Before-and-after page screenshots:
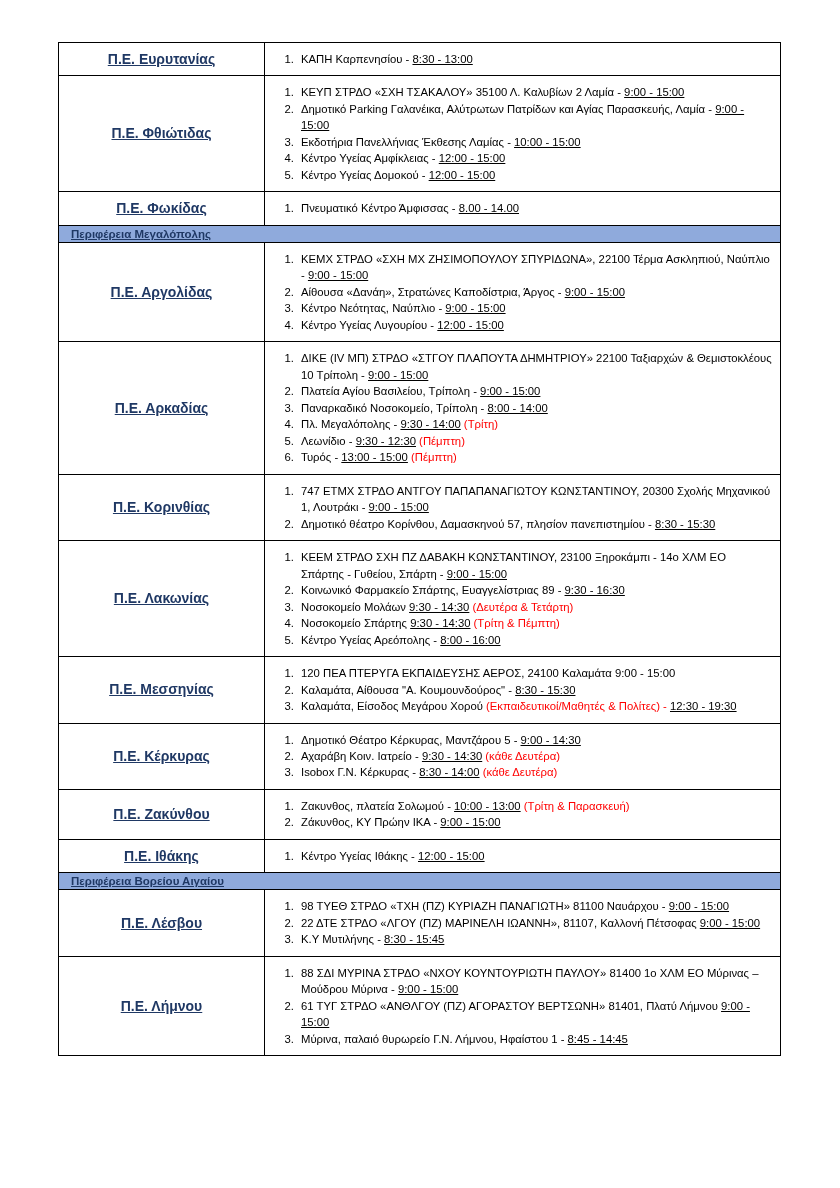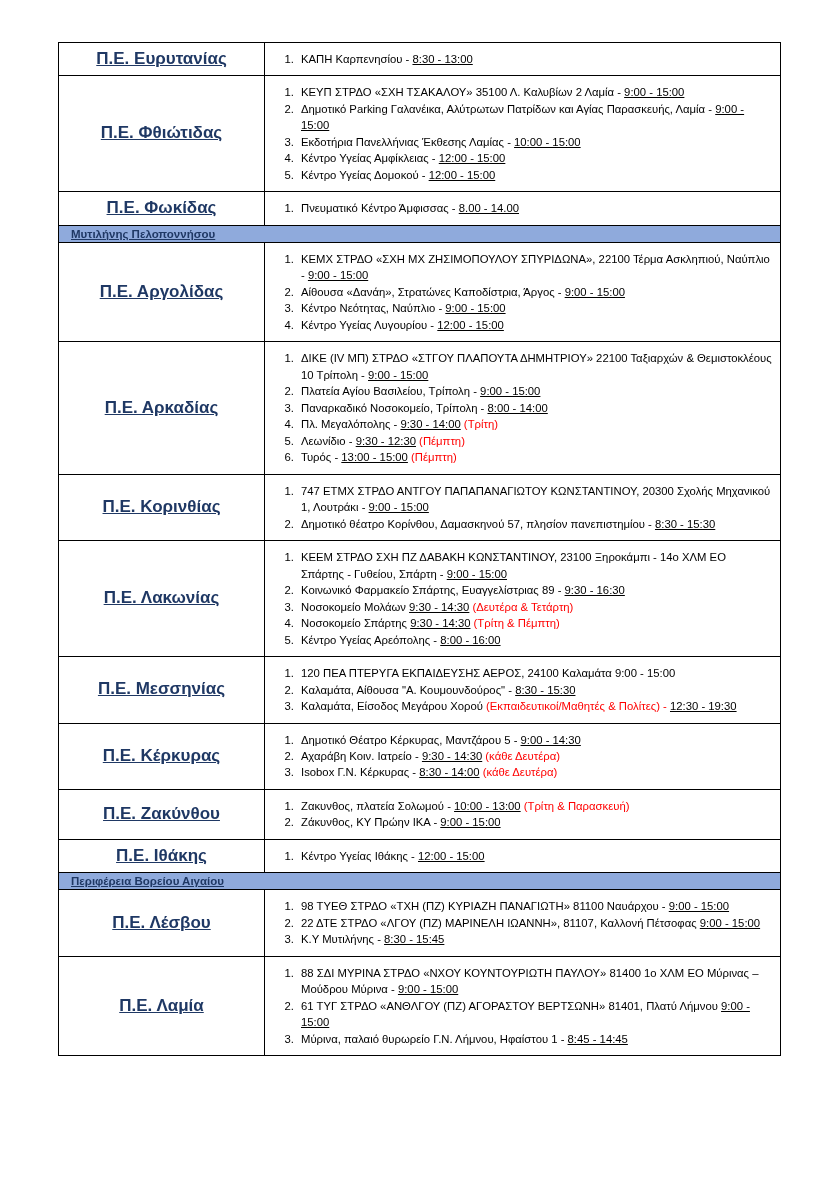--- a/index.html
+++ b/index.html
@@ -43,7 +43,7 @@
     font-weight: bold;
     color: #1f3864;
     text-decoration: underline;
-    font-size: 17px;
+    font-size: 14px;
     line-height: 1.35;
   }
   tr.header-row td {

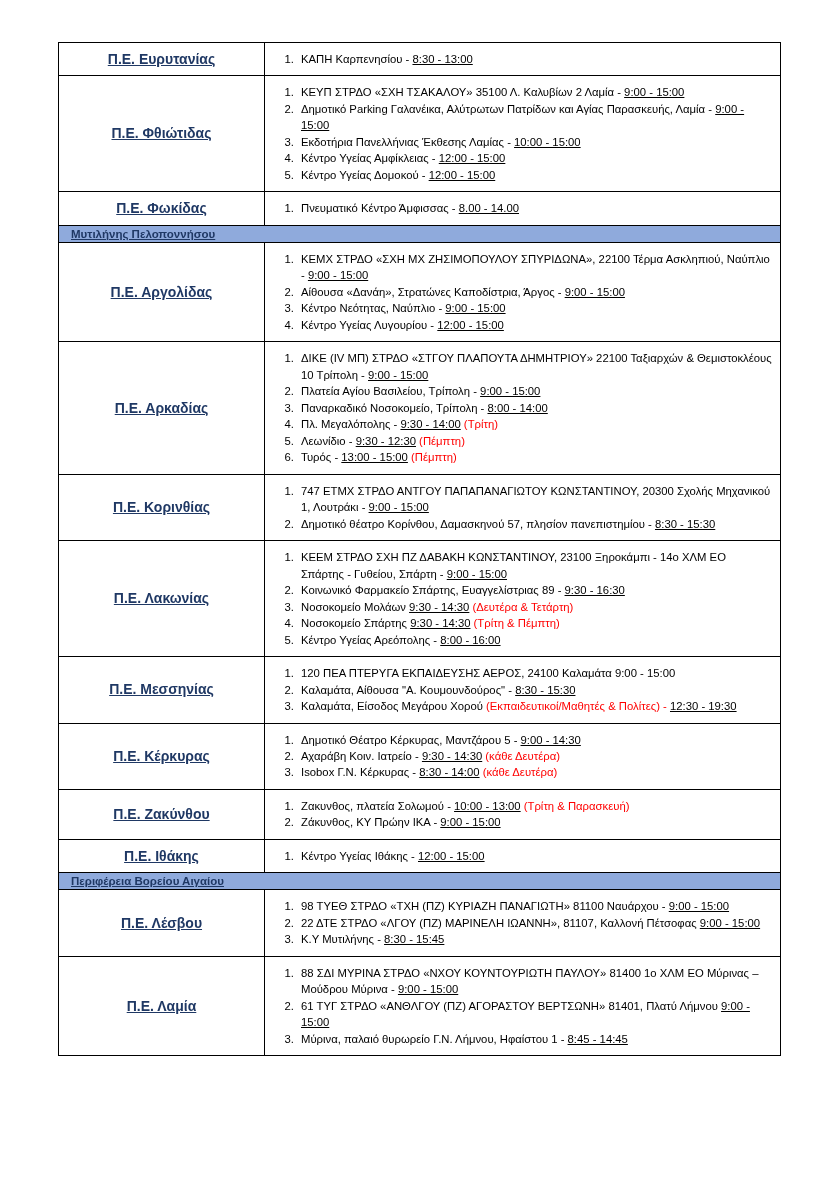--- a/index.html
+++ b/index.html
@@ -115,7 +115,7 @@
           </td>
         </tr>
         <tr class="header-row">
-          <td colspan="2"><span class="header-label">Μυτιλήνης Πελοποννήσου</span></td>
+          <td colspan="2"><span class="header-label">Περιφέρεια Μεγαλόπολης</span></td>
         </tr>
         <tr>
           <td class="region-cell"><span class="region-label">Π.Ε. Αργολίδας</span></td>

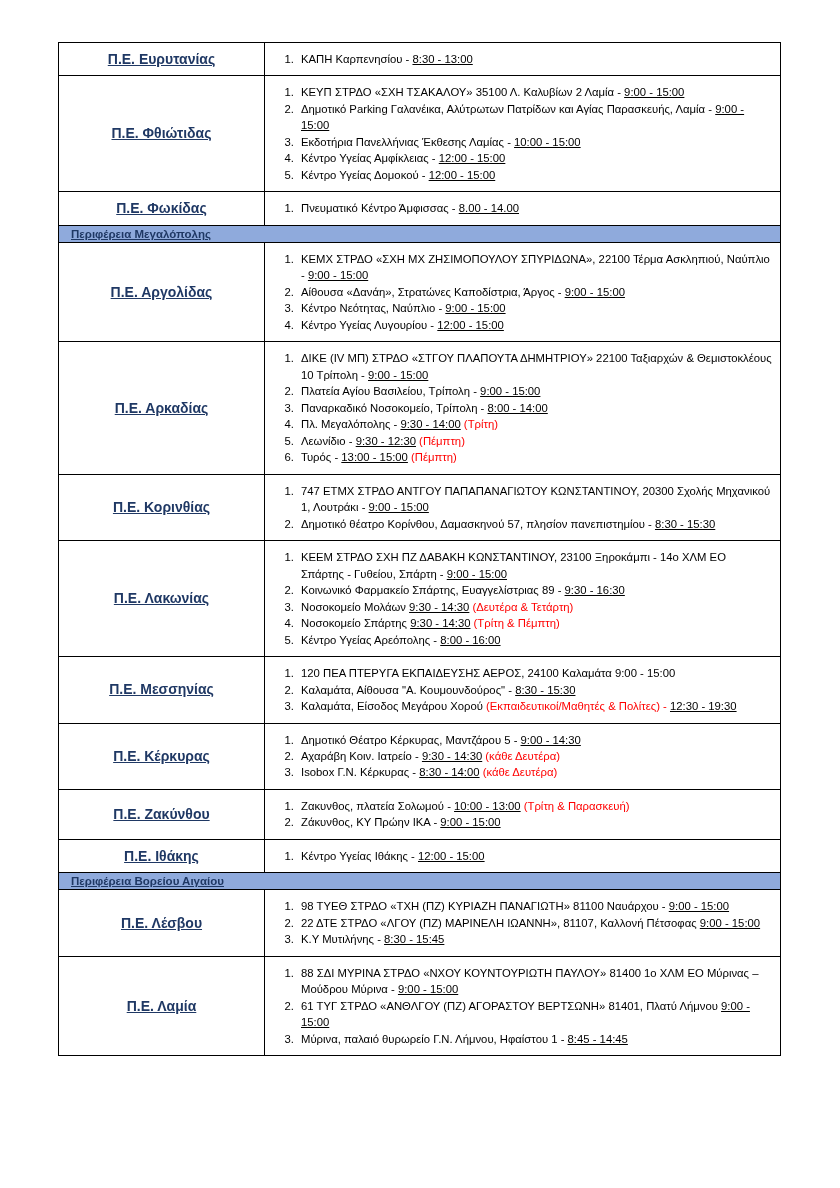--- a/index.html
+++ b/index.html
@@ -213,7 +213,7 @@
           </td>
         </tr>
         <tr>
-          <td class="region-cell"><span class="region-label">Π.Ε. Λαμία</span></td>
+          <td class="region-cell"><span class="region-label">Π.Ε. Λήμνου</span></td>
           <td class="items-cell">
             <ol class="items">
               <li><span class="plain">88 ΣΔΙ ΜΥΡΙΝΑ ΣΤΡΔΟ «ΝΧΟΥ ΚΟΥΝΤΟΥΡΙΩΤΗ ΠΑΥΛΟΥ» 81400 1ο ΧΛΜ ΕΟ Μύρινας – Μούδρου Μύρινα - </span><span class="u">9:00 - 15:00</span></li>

■ EXERCISE OBJECTIVE:
Your answer must be a copy of every line in the data above that holds the string "span".

■ REPLY:
-          <td colspan="2"><span class="header-label">Μυτιλήνης Πελοποννήσου</span></td>
+          <td colspan="2"><span class="header-label">Περιφέρεια Μεγαλόπολης</span></td>
           <td class="region-cell"><span class="region-label">Π.Ε. Αργολίδας</span></td>
-          <td class="region-cell"><span class="region-label">Π.Ε. Λαμία</span></td>
+          <td class="region-cell"><span class="region-label">Π.Ε. Λήμνου</span></td>
               <li><span class="plain">88 ΣΔΙ ΜΥΡΙΝΑ ΣΤΡΔΟ «ΝΧΟΥ ΚΟΥΝΤΟΥΡΙΩΤΗ ΠΑΥΛΟΥ» 81400 1ο ΧΛΜ ΕΟ Μύρινας – Μούδρου Μύρινα - </span><span class="u">9:00 - 15:00</span></li>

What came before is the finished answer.